Work to complete: Within the data that follows, set down exactly the lines from the one containing "(398, 200) none -> [530,185,541,193] L." through the one containing "[128,82,527,104] Tabela zmian", both ends included.

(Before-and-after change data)
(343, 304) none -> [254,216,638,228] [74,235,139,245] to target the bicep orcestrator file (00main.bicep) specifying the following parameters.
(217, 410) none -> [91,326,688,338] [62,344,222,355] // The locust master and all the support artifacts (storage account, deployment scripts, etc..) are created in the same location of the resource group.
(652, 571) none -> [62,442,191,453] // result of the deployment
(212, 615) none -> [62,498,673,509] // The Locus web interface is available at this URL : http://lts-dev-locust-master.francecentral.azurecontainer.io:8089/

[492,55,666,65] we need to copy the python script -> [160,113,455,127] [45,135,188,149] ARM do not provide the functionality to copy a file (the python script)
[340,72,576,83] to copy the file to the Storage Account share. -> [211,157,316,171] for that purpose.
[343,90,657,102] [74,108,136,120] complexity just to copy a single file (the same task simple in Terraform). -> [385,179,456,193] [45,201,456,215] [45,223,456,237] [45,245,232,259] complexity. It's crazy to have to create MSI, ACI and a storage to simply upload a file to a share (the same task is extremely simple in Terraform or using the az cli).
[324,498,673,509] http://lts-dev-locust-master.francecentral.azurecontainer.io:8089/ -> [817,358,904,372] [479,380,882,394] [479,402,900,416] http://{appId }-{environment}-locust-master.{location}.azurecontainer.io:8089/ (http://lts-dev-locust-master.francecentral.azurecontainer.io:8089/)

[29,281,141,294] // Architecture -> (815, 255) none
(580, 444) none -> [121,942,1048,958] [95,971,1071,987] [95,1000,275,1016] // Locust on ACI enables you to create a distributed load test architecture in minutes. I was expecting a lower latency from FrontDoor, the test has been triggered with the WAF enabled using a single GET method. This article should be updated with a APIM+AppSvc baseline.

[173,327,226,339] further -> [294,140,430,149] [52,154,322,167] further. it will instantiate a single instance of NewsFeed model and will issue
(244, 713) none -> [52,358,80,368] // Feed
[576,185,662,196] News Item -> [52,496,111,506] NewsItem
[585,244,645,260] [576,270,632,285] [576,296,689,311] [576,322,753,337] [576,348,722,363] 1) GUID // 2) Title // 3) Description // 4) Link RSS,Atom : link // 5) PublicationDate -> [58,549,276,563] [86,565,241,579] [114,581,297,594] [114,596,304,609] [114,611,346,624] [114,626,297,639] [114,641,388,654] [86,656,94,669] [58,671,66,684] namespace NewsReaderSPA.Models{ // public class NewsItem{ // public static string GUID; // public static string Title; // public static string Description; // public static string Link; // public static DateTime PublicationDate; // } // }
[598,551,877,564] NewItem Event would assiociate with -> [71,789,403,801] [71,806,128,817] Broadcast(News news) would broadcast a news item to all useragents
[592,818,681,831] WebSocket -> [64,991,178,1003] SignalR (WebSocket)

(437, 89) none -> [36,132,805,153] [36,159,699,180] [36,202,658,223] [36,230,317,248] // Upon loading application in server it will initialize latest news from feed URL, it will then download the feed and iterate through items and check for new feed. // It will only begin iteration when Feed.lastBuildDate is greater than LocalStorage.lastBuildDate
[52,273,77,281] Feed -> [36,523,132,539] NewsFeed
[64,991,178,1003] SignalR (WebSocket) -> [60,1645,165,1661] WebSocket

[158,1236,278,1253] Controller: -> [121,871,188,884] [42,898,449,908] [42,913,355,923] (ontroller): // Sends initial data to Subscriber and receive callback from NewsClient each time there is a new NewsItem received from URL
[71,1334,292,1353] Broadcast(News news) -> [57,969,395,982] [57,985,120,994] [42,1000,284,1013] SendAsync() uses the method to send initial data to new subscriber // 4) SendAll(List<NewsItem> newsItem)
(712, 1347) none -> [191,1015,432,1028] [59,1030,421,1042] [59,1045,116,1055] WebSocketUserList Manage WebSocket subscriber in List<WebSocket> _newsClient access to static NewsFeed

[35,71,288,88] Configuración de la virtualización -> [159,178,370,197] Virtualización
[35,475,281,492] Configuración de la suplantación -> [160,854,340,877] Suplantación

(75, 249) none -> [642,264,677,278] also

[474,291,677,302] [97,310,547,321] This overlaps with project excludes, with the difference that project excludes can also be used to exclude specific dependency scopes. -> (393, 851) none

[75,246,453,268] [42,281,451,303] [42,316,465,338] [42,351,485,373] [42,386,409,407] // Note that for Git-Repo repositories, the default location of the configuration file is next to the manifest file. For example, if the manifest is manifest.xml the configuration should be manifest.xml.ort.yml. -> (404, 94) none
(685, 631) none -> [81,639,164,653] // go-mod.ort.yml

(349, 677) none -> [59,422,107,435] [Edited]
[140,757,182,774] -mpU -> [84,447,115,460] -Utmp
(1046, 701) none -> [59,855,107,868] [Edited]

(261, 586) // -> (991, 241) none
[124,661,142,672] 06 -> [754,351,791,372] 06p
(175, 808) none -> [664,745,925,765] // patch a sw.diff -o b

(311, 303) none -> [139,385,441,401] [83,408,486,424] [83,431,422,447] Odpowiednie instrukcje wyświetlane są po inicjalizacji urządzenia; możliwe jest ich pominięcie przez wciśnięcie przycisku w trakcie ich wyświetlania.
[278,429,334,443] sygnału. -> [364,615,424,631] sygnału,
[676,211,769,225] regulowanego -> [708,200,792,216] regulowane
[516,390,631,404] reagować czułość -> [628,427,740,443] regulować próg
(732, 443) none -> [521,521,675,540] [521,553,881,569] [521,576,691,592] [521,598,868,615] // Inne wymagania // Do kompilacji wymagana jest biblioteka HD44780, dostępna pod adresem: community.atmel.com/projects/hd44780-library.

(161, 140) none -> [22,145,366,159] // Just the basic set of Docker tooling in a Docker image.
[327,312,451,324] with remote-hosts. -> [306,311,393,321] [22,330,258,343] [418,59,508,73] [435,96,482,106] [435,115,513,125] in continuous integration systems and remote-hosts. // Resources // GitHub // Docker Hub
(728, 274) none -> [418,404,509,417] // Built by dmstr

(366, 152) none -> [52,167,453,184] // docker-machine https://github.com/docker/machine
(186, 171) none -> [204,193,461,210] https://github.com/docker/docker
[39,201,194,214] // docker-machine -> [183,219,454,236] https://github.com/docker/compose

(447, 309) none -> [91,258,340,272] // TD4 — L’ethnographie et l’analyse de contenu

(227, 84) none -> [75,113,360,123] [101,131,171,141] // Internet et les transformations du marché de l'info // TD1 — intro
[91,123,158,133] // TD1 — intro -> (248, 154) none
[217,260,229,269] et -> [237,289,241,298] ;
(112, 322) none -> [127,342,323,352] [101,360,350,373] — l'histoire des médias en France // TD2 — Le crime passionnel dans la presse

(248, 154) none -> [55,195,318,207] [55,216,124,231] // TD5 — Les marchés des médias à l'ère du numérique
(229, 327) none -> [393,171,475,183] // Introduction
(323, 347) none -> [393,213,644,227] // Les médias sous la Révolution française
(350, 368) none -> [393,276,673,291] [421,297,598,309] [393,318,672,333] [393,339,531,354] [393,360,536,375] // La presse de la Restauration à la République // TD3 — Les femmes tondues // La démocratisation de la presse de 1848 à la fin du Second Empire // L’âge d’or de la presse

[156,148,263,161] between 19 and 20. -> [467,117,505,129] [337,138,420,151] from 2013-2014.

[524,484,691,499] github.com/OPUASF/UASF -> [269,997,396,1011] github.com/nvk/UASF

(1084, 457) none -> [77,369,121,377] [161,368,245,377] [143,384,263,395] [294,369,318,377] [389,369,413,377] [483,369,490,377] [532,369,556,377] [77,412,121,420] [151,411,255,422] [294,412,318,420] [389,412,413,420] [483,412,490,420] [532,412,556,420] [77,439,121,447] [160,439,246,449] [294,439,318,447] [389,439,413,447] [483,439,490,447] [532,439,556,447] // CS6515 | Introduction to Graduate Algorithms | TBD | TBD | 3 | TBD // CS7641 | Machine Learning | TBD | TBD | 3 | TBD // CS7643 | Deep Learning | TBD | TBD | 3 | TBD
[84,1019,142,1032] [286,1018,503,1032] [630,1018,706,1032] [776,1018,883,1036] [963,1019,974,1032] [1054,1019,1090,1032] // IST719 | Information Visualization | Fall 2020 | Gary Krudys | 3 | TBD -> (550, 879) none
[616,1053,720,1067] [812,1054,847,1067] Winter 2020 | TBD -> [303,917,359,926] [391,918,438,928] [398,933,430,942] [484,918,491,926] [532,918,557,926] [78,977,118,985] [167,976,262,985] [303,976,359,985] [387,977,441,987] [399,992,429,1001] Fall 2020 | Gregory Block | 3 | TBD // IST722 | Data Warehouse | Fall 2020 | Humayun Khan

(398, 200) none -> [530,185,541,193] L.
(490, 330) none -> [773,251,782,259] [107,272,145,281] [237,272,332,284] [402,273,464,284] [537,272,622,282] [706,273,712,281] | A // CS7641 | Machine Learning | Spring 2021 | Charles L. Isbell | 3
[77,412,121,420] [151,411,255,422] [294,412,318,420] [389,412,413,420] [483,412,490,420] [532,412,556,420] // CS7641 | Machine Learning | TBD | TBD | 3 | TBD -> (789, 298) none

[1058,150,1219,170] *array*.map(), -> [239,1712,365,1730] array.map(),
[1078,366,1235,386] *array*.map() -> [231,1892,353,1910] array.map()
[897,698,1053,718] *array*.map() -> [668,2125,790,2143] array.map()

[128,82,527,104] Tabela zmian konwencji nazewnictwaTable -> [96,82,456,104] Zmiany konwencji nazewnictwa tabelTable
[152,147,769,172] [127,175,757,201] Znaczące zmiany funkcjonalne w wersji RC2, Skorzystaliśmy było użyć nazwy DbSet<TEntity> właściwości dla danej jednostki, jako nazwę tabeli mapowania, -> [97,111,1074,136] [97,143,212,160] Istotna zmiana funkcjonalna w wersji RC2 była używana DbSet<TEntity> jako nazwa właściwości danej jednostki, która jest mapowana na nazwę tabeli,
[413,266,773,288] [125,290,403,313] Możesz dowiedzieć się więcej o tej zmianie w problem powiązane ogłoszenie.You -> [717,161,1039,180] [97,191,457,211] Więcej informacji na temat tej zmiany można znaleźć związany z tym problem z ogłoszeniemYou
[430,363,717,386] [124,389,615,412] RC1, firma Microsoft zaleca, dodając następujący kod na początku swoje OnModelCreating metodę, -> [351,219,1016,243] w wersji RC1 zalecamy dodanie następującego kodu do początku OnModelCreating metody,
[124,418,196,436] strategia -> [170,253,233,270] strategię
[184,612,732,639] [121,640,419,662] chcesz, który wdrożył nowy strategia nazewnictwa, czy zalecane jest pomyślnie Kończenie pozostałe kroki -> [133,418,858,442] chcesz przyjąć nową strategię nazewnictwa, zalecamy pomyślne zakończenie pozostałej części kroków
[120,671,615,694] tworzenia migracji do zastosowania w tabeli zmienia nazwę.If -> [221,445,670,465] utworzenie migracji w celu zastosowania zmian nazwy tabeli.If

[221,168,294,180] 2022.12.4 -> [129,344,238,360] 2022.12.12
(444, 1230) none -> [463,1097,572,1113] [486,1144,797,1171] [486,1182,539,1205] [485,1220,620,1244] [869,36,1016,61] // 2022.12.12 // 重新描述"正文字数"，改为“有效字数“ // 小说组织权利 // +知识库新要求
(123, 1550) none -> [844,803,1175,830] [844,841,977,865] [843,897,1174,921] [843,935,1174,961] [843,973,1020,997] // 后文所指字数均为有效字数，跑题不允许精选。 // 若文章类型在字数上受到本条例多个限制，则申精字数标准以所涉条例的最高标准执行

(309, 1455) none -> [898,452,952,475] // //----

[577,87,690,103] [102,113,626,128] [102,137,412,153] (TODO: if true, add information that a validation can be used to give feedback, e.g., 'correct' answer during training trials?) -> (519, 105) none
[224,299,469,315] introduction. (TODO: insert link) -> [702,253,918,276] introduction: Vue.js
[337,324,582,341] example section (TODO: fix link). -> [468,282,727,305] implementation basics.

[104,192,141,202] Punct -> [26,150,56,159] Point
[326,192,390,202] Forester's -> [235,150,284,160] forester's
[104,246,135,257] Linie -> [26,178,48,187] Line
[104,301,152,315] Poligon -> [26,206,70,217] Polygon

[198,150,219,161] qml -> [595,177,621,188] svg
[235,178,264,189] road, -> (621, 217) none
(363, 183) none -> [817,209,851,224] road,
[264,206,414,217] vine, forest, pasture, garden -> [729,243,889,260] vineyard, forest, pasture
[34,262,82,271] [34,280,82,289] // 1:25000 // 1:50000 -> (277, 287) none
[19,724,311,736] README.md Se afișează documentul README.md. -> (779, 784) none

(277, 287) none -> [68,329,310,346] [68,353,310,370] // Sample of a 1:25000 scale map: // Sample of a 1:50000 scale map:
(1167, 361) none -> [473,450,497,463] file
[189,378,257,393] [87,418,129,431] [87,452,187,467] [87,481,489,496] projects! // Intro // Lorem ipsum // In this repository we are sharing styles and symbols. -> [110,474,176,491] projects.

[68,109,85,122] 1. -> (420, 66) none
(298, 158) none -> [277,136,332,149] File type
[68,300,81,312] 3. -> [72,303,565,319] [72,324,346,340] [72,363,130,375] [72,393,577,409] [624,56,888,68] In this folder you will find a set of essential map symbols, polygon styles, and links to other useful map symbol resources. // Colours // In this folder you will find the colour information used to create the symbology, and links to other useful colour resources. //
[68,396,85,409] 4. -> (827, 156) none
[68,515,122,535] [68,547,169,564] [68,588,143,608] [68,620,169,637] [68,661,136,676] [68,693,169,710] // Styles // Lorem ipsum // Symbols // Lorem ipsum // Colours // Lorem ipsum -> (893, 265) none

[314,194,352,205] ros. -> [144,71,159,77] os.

Exercise output:
(398, 200) none -> [530,185,541,193] L.
(490, 330) none -> [773,251,782,259] [107,272,145,281] [237,272,332,284] [402,273,464,284] [537,272,622,282] [706,273,712,281] | A // CS7641 | Machine Learning | Spring 2021 | Charles L. Isbell | 3
[77,412,121,420] [151,411,255,422] [294,412,318,420] [389,412,413,420] [483,412,490,420] [532,412,556,420] // CS7641 | Machine Learning | TBD | TBD | 3 | TBD -> (789, 298) none

[1058,150,1219,170] *array*.map(), -> [239,1712,365,1730] array.map(),
[1078,366,1235,386] *array*.map() -> [231,1892,353,1910] array.map()
[897,698,1053,718] *array*.map() -> [668,2125,790,2143] array.map()

[128,82,527,104] Tabela zmian konwencji nazewnictwaTable -> [96,82,456,104] Zmiany konwencji nazewnictwa tabelTable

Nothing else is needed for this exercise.